Segment Start: AVAILABLE DATA

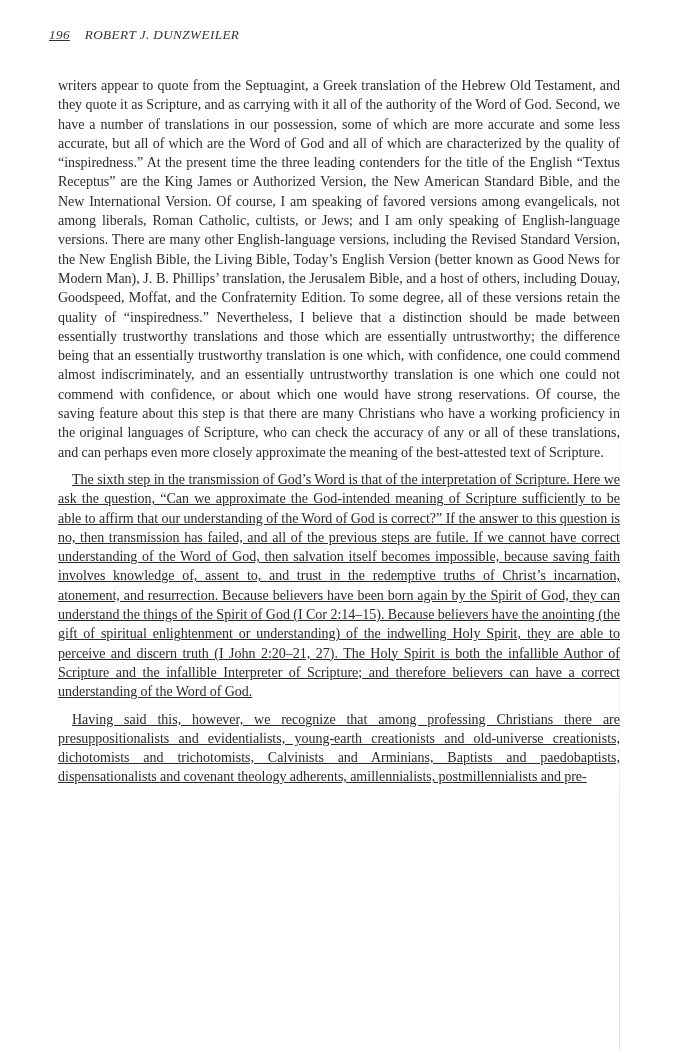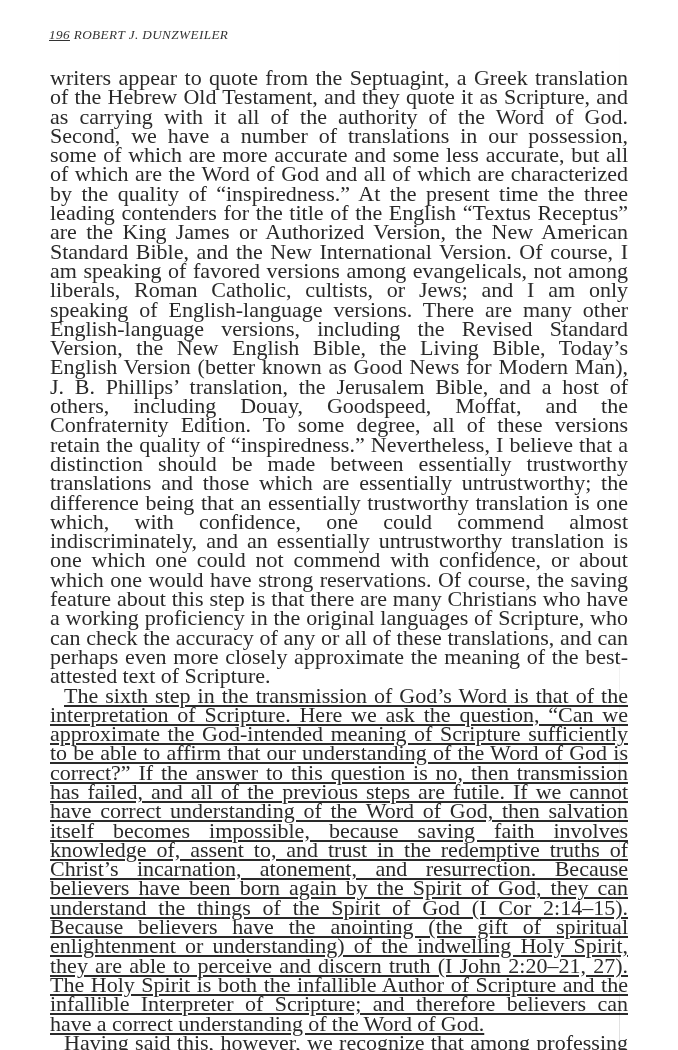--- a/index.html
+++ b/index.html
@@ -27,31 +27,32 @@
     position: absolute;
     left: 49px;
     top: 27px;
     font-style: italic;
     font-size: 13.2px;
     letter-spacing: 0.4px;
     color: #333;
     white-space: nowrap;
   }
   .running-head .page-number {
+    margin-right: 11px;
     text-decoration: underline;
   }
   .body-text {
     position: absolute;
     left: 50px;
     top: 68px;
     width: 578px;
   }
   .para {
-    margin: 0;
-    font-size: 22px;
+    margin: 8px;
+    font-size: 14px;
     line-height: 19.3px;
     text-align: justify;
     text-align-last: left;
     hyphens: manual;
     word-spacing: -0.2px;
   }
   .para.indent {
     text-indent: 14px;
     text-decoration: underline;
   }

Segment End: AVAILABLE DATA
Segment Start: AVAILABLE DATA

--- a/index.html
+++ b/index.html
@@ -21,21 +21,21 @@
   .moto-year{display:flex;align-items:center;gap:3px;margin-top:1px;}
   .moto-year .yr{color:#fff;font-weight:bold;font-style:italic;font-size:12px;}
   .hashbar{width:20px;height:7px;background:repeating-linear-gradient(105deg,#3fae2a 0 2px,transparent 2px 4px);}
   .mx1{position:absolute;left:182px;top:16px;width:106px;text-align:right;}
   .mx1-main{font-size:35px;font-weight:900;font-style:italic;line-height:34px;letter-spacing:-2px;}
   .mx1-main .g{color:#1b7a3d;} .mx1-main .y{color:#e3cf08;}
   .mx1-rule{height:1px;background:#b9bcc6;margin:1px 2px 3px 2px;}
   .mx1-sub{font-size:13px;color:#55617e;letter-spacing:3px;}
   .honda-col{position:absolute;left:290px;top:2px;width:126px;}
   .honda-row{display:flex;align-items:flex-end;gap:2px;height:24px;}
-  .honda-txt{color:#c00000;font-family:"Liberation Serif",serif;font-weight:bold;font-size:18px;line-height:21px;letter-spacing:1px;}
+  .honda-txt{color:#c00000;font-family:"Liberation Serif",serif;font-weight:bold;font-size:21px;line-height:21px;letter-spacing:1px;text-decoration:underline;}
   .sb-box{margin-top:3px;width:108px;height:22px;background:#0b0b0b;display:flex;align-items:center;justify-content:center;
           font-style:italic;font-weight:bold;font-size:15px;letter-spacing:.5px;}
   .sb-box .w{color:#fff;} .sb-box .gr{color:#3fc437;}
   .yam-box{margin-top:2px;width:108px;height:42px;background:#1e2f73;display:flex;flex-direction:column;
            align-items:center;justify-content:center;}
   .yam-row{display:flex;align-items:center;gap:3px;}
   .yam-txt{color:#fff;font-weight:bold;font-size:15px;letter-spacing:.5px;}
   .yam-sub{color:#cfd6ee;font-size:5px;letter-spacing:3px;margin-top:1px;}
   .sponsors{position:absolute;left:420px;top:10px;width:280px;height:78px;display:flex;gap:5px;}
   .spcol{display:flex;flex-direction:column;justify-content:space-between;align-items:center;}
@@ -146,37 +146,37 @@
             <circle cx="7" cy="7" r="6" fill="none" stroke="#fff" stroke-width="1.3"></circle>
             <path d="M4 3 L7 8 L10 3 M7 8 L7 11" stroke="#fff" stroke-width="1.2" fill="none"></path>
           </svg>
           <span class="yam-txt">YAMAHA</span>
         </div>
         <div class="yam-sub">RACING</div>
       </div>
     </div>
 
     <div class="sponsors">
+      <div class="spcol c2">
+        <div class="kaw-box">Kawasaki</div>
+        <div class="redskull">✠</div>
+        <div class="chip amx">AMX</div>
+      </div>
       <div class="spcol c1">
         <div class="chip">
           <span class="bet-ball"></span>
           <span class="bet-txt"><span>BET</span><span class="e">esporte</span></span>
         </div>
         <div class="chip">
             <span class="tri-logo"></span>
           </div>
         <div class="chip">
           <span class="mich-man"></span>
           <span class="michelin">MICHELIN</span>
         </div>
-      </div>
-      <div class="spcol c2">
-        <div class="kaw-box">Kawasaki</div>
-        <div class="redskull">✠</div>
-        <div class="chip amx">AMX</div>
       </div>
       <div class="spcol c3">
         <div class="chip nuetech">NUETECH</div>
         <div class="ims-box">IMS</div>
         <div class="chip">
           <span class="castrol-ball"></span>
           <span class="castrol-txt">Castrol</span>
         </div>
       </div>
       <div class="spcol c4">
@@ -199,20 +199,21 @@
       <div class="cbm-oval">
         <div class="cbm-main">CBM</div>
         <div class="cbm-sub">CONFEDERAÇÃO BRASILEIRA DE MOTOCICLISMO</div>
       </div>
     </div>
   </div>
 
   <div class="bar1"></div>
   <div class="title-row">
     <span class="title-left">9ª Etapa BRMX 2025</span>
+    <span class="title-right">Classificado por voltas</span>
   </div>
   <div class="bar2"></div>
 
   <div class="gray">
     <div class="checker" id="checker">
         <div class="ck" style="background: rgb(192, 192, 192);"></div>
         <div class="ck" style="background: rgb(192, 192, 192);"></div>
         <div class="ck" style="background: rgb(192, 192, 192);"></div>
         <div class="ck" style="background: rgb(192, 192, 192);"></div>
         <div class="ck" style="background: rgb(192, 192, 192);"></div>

Segment End: AVAILABLE DATA
Segment Start: AVAILABLE DATA

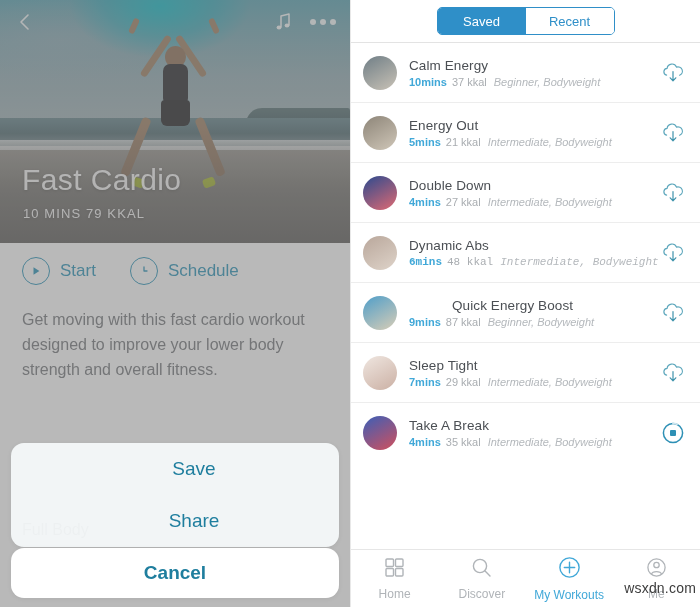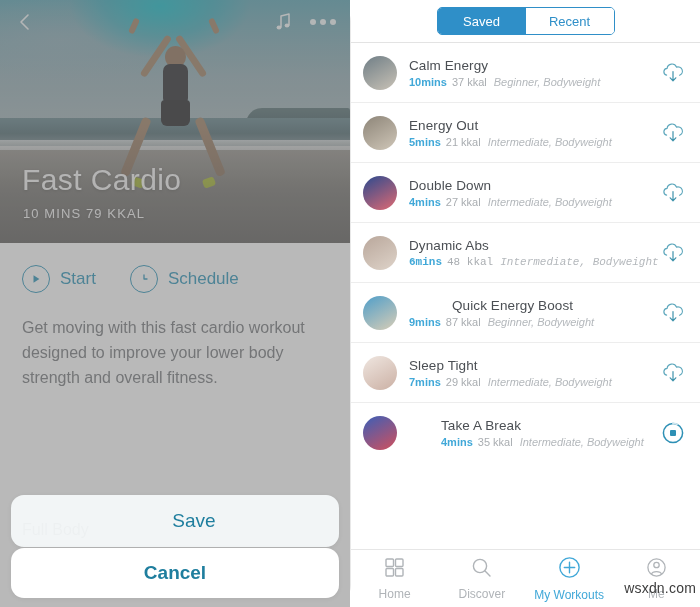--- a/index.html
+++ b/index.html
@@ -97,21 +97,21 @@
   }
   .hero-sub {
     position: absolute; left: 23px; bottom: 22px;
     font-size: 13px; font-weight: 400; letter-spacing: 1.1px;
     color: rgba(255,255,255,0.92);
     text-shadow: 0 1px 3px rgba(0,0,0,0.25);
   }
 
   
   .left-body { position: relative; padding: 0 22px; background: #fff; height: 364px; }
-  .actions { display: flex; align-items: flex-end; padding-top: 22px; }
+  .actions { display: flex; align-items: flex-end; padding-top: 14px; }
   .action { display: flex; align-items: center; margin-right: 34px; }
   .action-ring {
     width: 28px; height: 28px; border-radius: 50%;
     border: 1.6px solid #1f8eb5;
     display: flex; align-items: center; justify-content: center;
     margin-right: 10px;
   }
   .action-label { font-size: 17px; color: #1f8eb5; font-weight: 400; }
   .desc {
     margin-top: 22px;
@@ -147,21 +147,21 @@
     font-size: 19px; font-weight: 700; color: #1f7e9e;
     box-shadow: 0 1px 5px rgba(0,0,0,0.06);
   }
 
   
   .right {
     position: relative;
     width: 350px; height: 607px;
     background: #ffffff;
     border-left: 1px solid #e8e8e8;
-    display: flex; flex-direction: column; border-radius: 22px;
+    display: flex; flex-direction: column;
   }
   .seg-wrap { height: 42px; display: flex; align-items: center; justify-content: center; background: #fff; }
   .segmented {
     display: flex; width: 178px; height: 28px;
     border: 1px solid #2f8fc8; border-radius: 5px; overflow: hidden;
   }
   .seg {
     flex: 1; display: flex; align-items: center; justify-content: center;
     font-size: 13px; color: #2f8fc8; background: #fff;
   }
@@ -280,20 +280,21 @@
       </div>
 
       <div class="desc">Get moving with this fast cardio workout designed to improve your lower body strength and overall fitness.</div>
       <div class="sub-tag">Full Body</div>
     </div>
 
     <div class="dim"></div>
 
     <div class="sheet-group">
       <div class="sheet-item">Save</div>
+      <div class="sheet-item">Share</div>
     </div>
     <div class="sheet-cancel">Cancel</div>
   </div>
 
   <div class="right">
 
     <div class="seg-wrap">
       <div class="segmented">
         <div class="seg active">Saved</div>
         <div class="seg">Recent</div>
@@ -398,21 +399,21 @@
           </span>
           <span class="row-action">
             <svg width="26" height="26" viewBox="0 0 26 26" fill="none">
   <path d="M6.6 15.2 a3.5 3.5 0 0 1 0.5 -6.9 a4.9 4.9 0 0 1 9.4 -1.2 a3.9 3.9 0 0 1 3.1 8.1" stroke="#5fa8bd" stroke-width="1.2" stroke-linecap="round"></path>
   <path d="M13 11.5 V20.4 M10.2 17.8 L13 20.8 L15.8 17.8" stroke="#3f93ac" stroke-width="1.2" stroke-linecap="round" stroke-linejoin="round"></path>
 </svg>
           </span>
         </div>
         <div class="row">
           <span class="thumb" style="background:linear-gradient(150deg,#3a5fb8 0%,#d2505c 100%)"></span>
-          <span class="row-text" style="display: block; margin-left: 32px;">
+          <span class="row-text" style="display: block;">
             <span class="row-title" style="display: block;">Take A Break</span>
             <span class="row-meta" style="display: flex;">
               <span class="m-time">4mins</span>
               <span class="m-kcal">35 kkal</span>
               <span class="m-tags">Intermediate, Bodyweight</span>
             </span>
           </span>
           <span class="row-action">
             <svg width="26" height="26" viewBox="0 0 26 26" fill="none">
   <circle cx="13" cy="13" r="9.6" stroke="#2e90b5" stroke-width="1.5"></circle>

Segment End: AVAILABLE DATA

◆ **TASK ITEM**:
All of the lines above that carry the string "radius" need to be found and copied.

◆ **WRITTEN RESPONSE**:
     width: 28px; height: 28px; border-radius: 50%;
-    display: flex; flex-direction: column; border-radius: 22px;
     border: 1px solid #2f8fc8; border-radius: 5px; overflow: hidden;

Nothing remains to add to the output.